Многое из того, что он делал, чтобы прославиться, было ему не по душе, но ведь он добивался славы только потому, что надеялся все это изменить, надеялся доказать, что главное не это. Когда он увидел, как в роте
уважают боксеров, он стал боксером. Может, они думают, ему нравится быть боксером? Когда он увидел, как считаются с капралами и сержантами и как их любят, он стал капралом. Может, они думают, ему очень хочется быть капралом? Он всего добивался собственным горбом. Когда он увидел, что чемпионами полка и дивизии восхищаются даже больше, чем просто боксерами, он поставил перед собой цель и меньше чем за год осуществил ее наполовину, а теперь и вторая половина, считай, у него в кармане. Когда он увидел, что чем больше у человека нашивок, тем больше его почитают, он твердо решил, что и этого добьется. Он не собирался оставить им ни единой лазейки. Это было непросто: то, чего он добился, на тарелочке не подносят. Но он не отступался, потому что хотел заставить их полюбить себя, хотел неопровержимо доказать им, что нет такого понятия, как «еврей».Но что бы он ни делал, он все равно не мог ничего изменить. И никогда он ничего не изменит, он это знал. Вместо того чтобы полюбить его, все ненавидели его еще больше, и чем выше он поднимался, тем сильнее становилась их ненависть. Факты не могли поколебать их твердолобого упрямства: они подтасовывали эти факты, лишь бы было удобнее верить в то, во что они верили с самого начала. Как против этого бороться?

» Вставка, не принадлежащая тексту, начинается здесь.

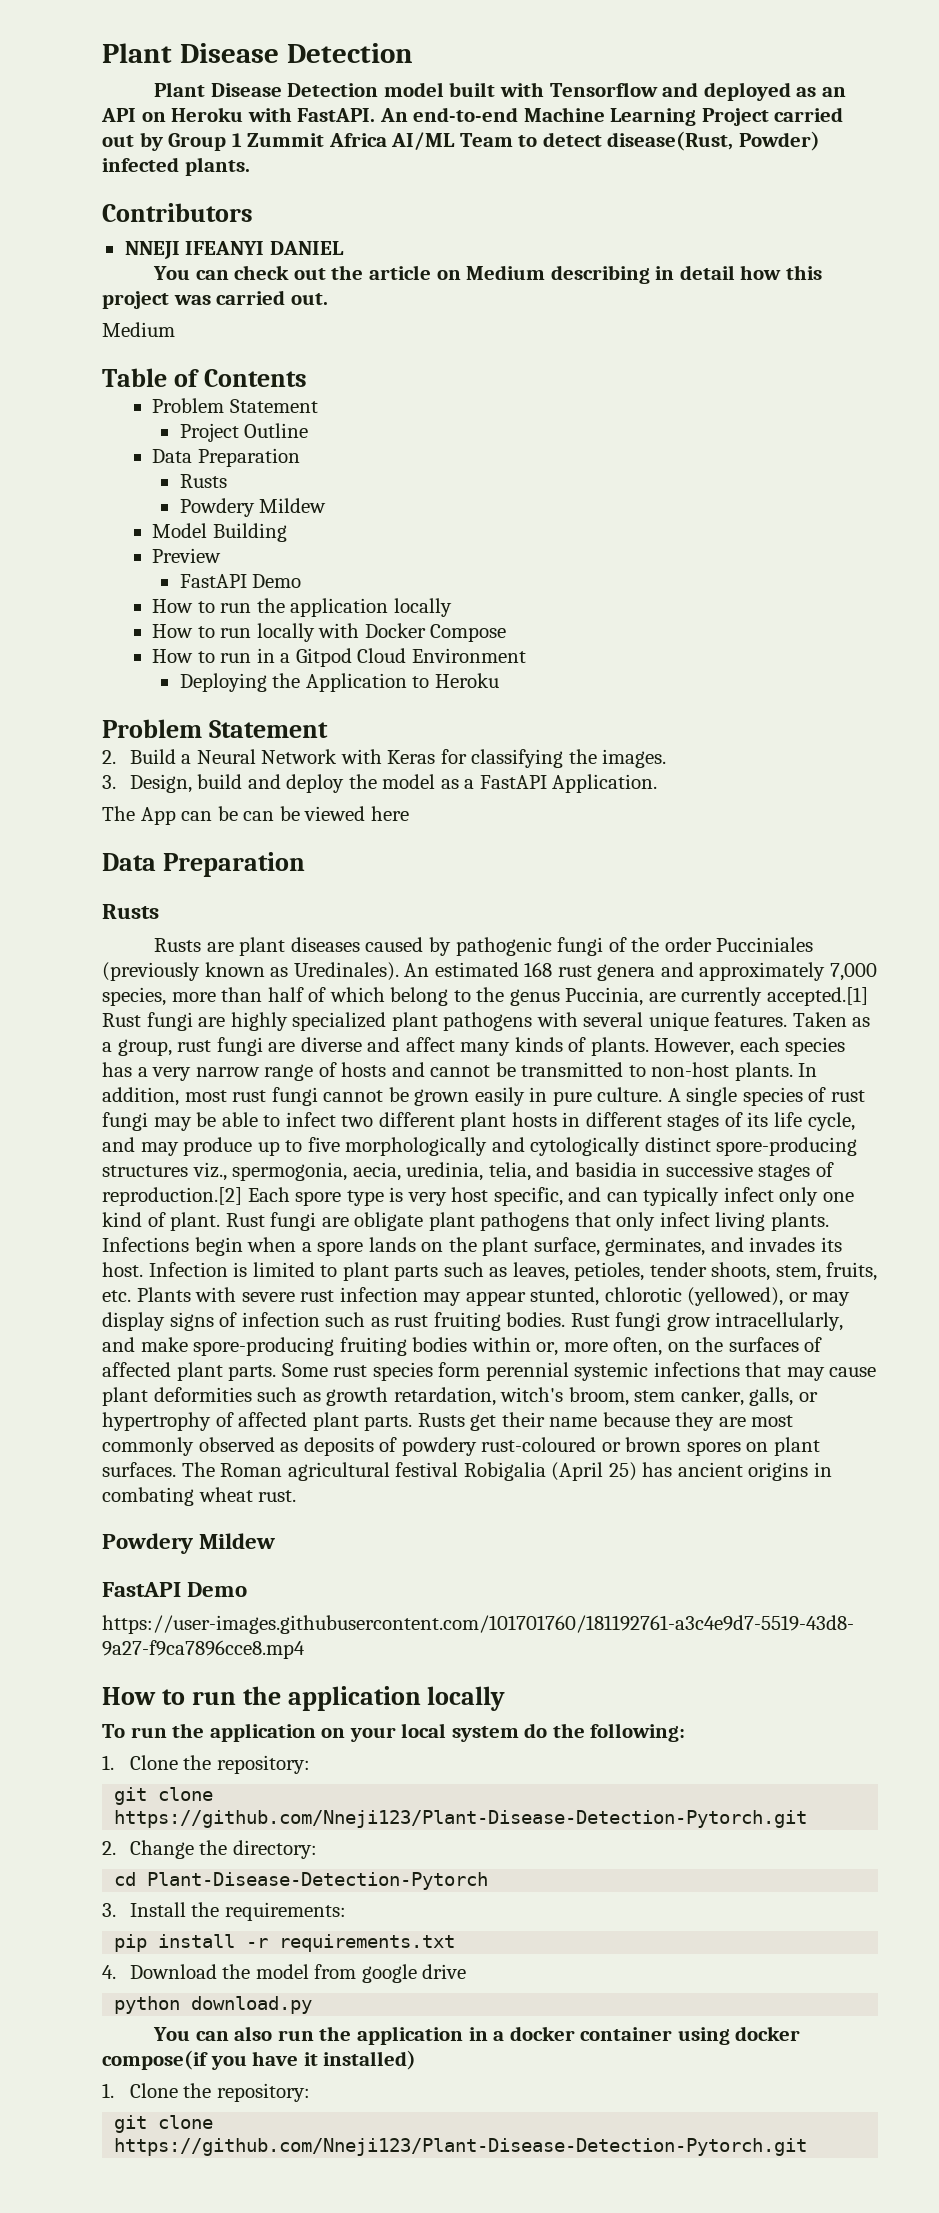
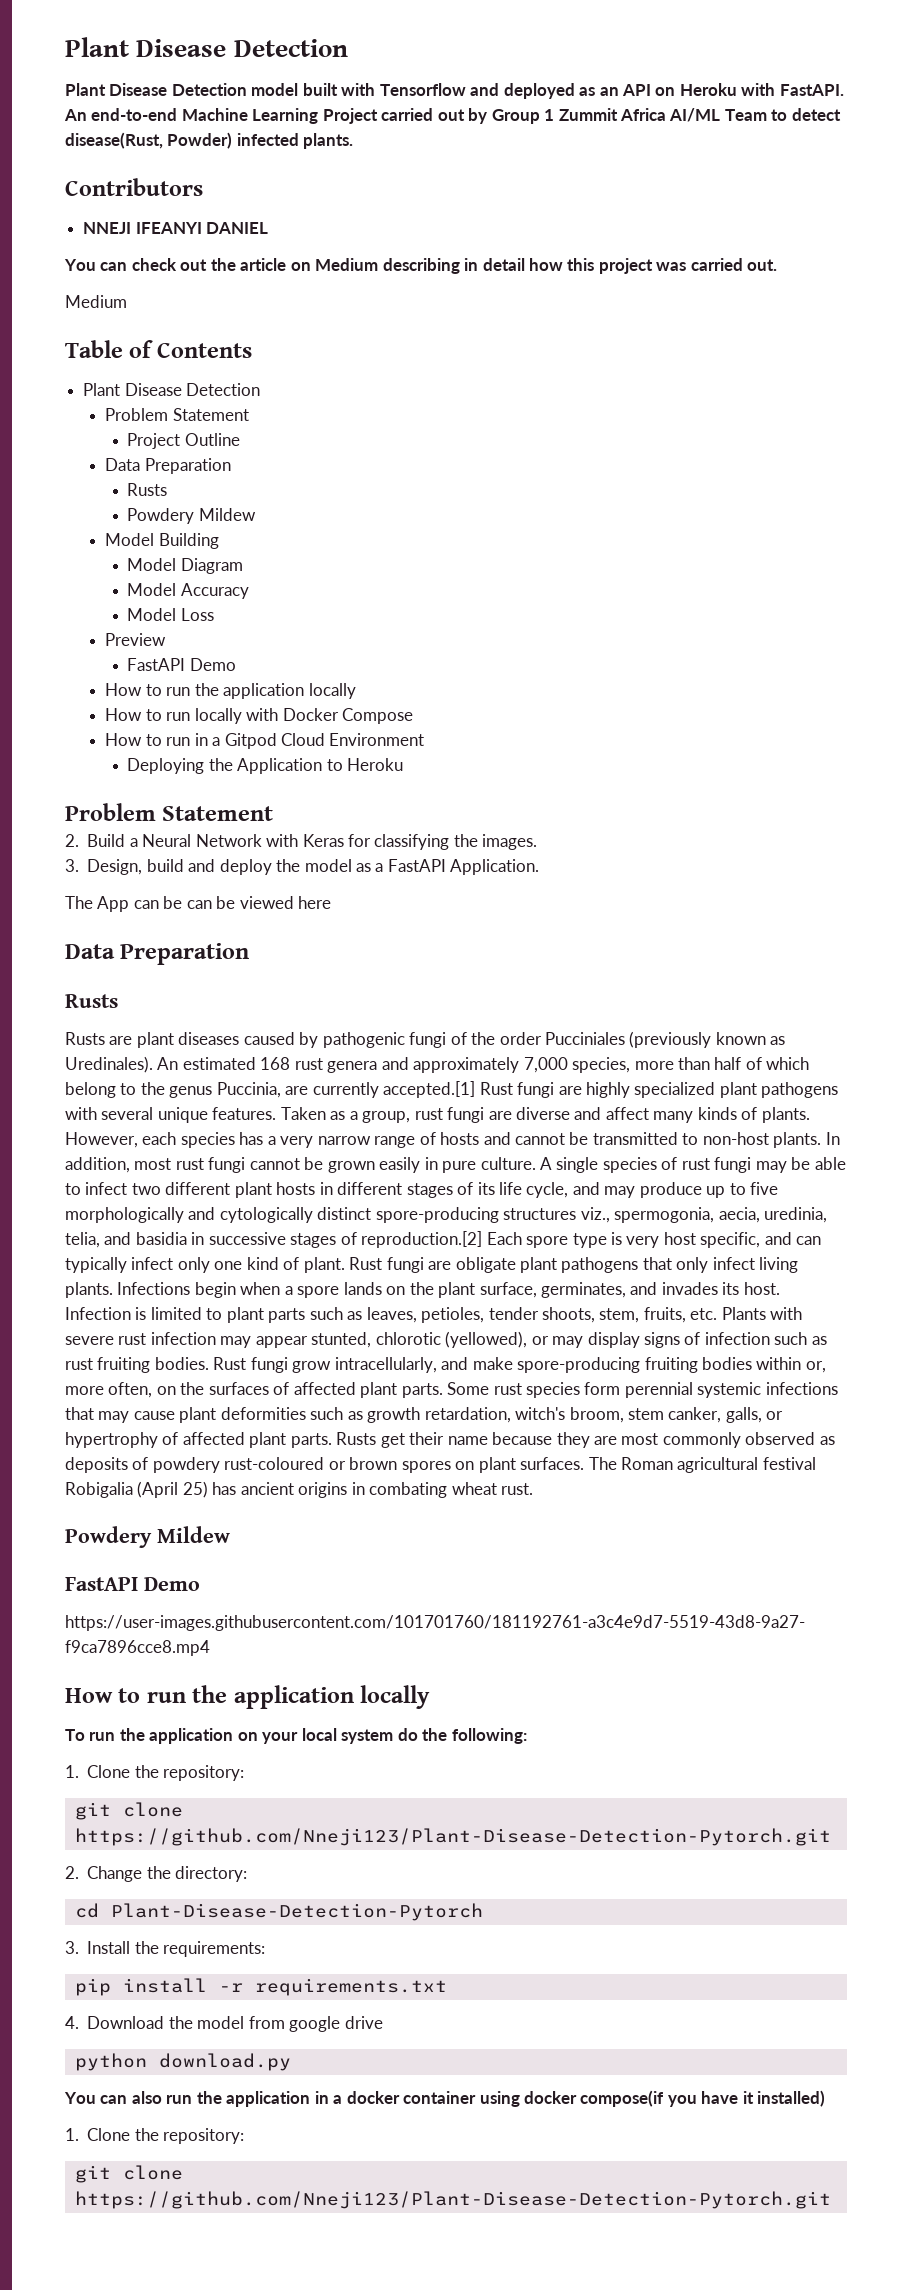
(307, 378) none -> [83,383,261,396] // Plant Disease Detection
(287, 532) none -> [127,558,243,574] [127,583,249,599] [127,608,214,621] // Model Diagram // Model Accuracy // Model Loss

Когда он записался в армию, он думал, все будет по-другому. Но по-другому не будет нигде и никогда.
Блум набрался храбрости и заставил себя посмотреть в глаза правде до конца.
Недостает ему чего-то. И всегда недоставало. Пруит проучил его как мальчишку. Из сержантской школы его выгнали взашей, раз и навсегда. Его вызвали на расследование и открыто спросили, не гомосексуалист ли он. Его в этом подозревали.

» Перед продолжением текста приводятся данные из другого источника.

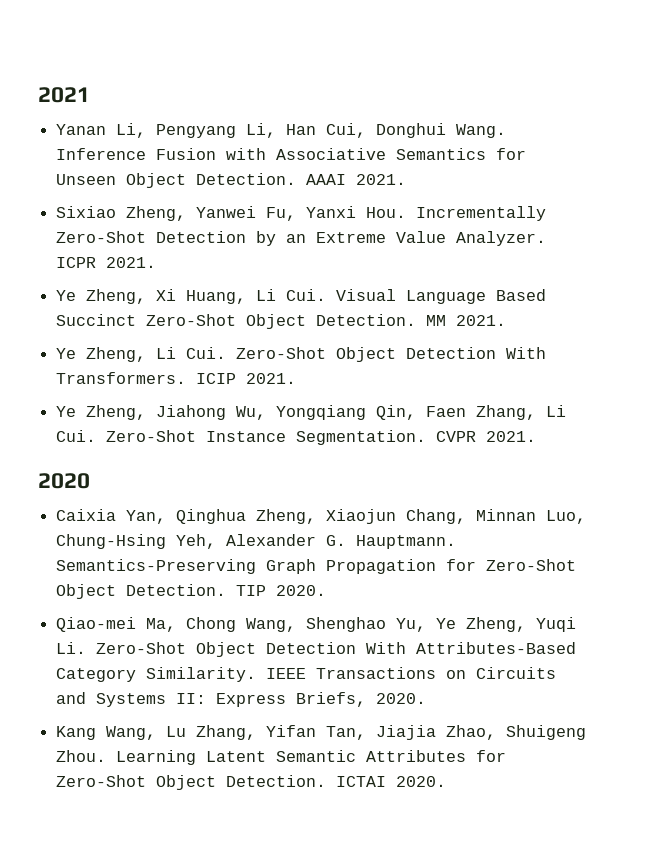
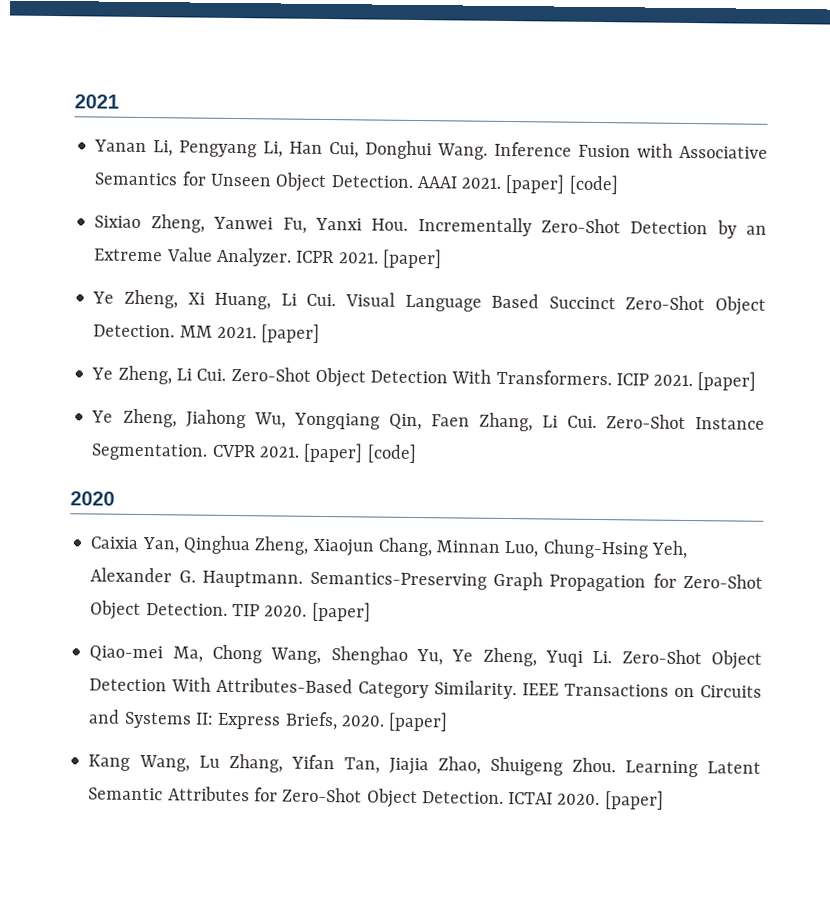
(407, 179) none -> [505,173,619,195] [paper] [code]
(157, 262) none -> [381,248,442,269] [paper]
(507, 320) none -> [261,323,321,343] [paper]
(297, 378) none -> [697,371,757,391] [paper]
(537, 436) none -> [303,442,417,464] [paper] [code]
(327, 590) none -> [311,601,371,622] [paper]
(427, 698) none -> [388,711,449,732] [paper]
(447, 781) none -> [604,790,664,810] [paper]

Неважно, что капеллан тогда остановил драку. И то, что он потом все-таки вышел на ринг, тоже ничего не меняет. Как и то, что он выиграл бой. Пруит все равно разделал его под орех, и все это знают. И никогда не забудут. Сморчок, ему до пояса, легковес – и разделал под орех его, у которого полутяжелый.

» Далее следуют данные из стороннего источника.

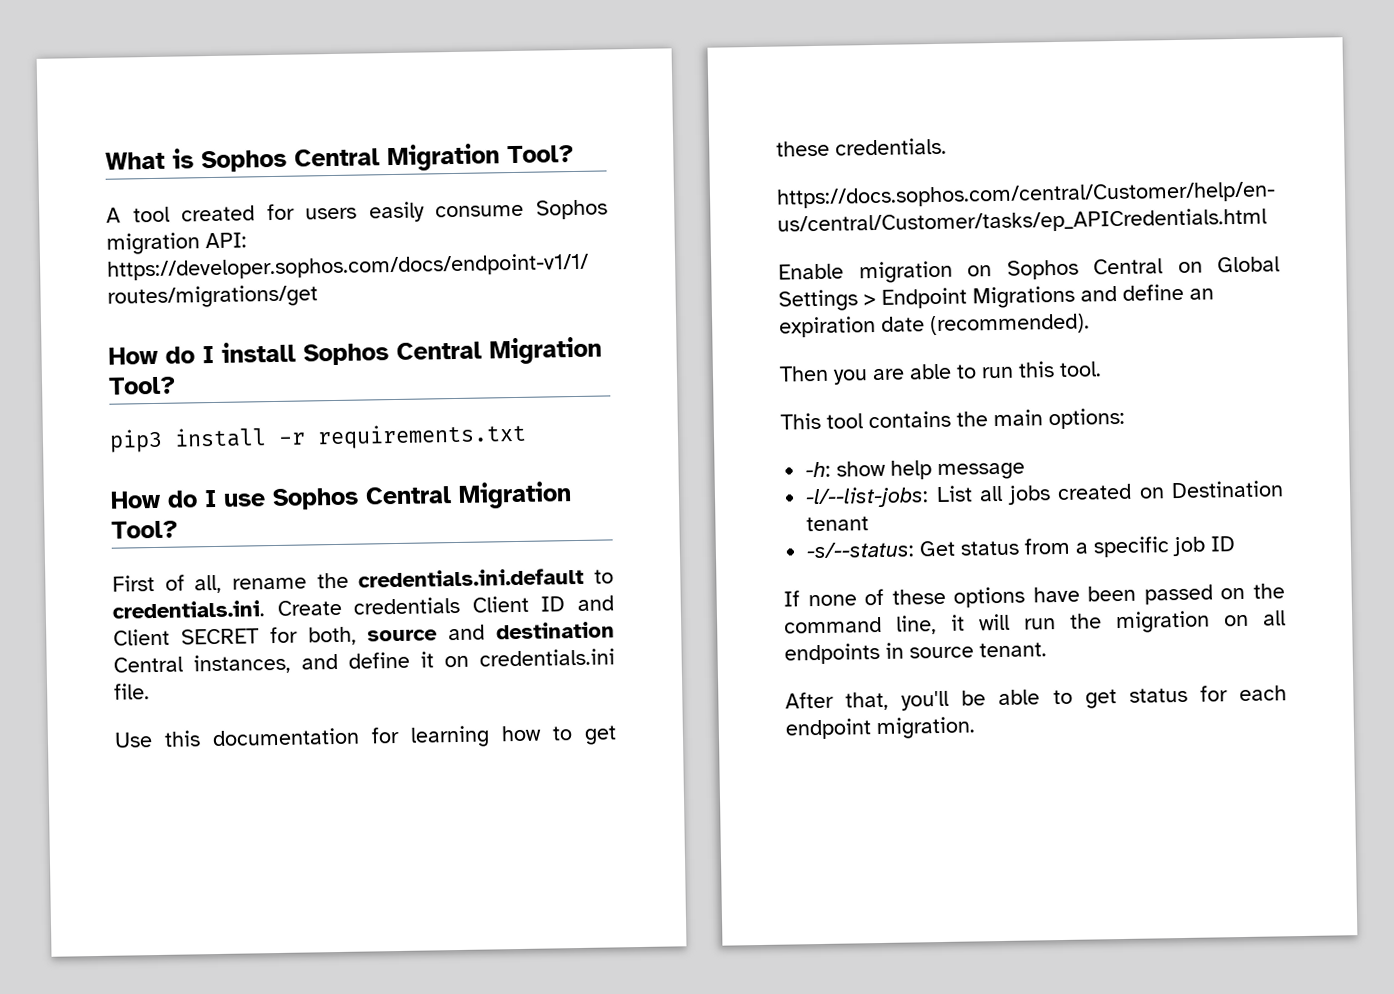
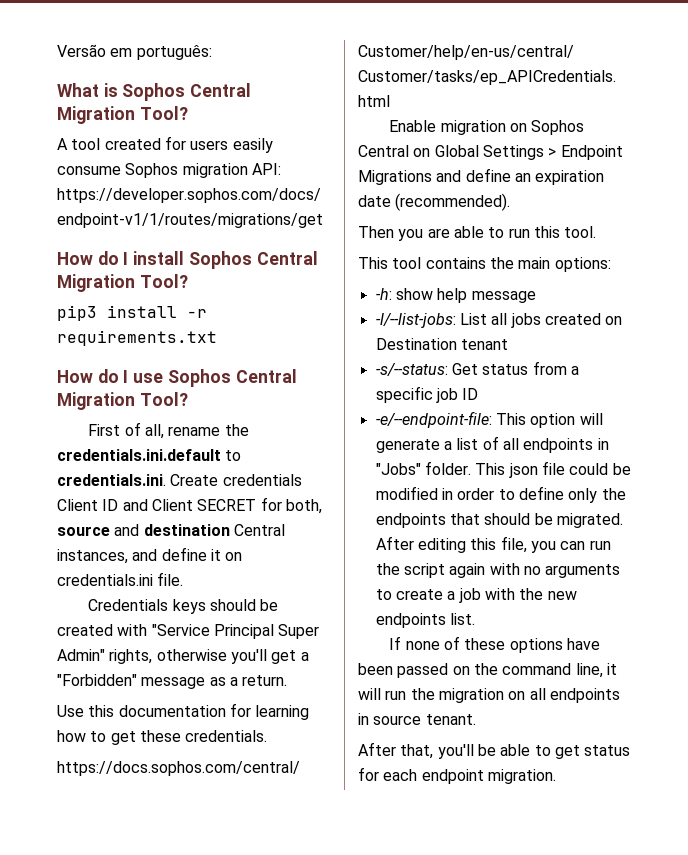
(105, 160) none -> [57,44,212,60] Versão em português: //
(150, 691) none -> [88,599,279,614] [57,624,320,639] [57,649,309,664] [57,674,288,689] // Credentials keys should be created with "Service Principal Super Admin" rights, otherwise you'll get a "Forbidden" message as a return.
(1236, 544) none -> [375,411,603,428] [375,436,609,453] [375,461,631,478] [375,486,626,503] [375,513,623,528] [375,536,611,553] [375,563,621,578] [375,588,577,603] [375,613,475,628] // -e/--endpoint-file: This option will generate a list of all endpoints in "Jobs" folder. This json file could be modified in order to define only the endpoints that should be migrated. After editing this file, you can run the script again with no arguments to create a job with the new endpoints list.

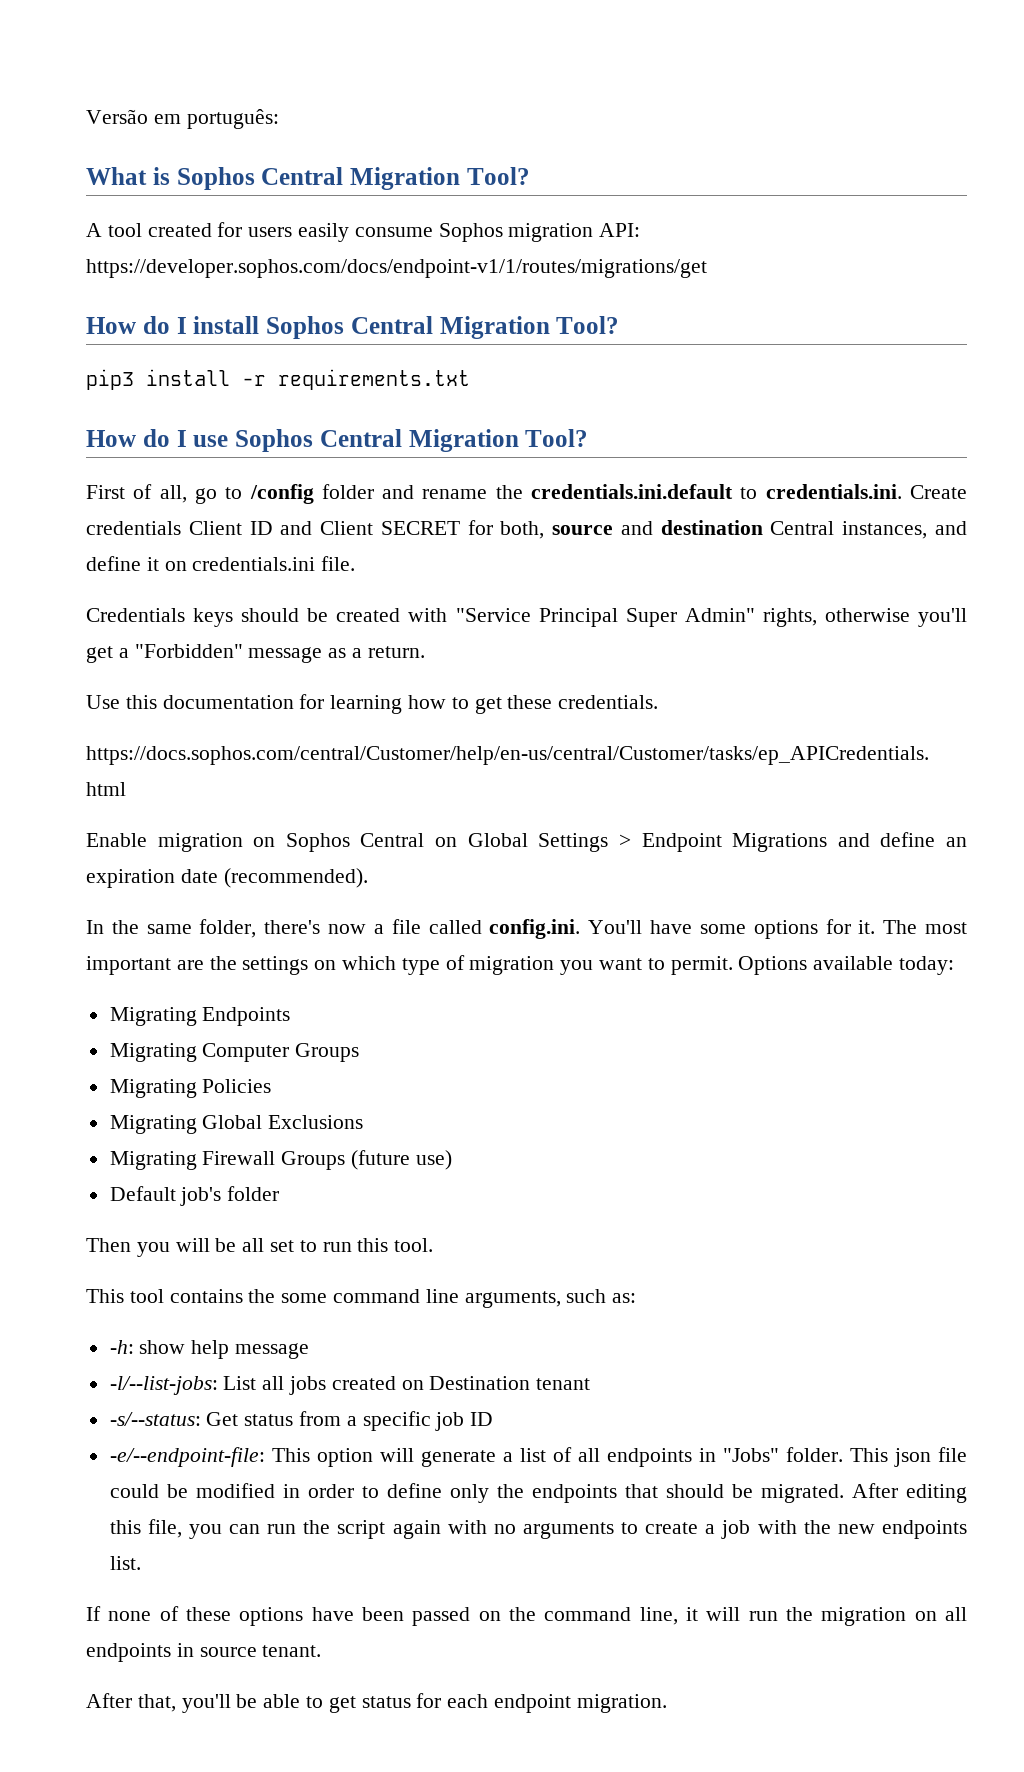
(164, 431) none -> [194,484,415,504] go to /config folder and
[358,226,484,241] Then you are able -> [86,919,968,939] [86,955,955,975] [109,1007,291,1026] [109,1043,360,1062] [109,1079,272,1098] [109,1115,364,1134] [109,1150,452,1170] [109,1186,280,1206] [86,1238,295,1257] In the same folder, there's now a file called config.ini. You'll have some options for it. The most important are the settings on which type of migration you want to permit. Options available today: // Migrating Endpoints // Migrating Computer Groups // Migrating Policies // Migrating Global Exclusions // Migrating Firewall Groups (future use) // Default job's folder // Then you will be all set
[518,257,611,272] main options: -> [281,1289,637,1308] some command line arguments, such as:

Неважно, что из сержантской школы его вышибли отчасти из-за того расследования. И то, что он потом все-таки получил «капрала», тоже ничего не меняет, как и то, что он будет сержантом. Все равно ведь его вышибли за профессиональную непригодность, и все это знают. И если что и запомнят, так только это: что он – профнепригодный. Из ста семи курсантов сержантской школы только трое удостоились такой чести, и он в том числе.
На расследование вызвали чуть ли не половину роты. Почему только ему намекнули, что он, наверное, такой? Конечно, эта гнида Томми раззвонил во все колокола, как Блум в тот единственный раз позволил себя уговорить. Томми насчет этого хлебом не корми, сплетни распускать для него первое дело. А все остальные? Они же все тоже пробовали! Сами-то они тогда кто? Будешь долго крутиться в таких компаниях, рано или поздно тоже кое-что испробуешь. Как любит говорить этот их Хэл, знакомство сближает. Про Блума языком трепать и хихикать – это они всегда пожалуйста, а что сами хороши, вспоминать неудобно.
Откуда ему было знать, во что выльется его анонимный звонок в полицию, когда в ту получку он засек Пруита и Томми в «Таверне»? Он звонил из автомата, из аптеки, далеко от «Таверны», из центра. Он никому про это не рассказывал. И вел себя осторожно, ни слова не сказал про Хэла и Маджио. Потому что был уверен, что Томми будет молчать. Но откуда ему было знать, что эти местные легавые понатыкали всюду своих поганых стукачей? Разве он виноват?
Он хотел им доказать, что евреи такие же люди, как все. Он хотел заставить их признать это хотя бы один-единственный раз. Но не получилось. Потому что чего-то ему недостает.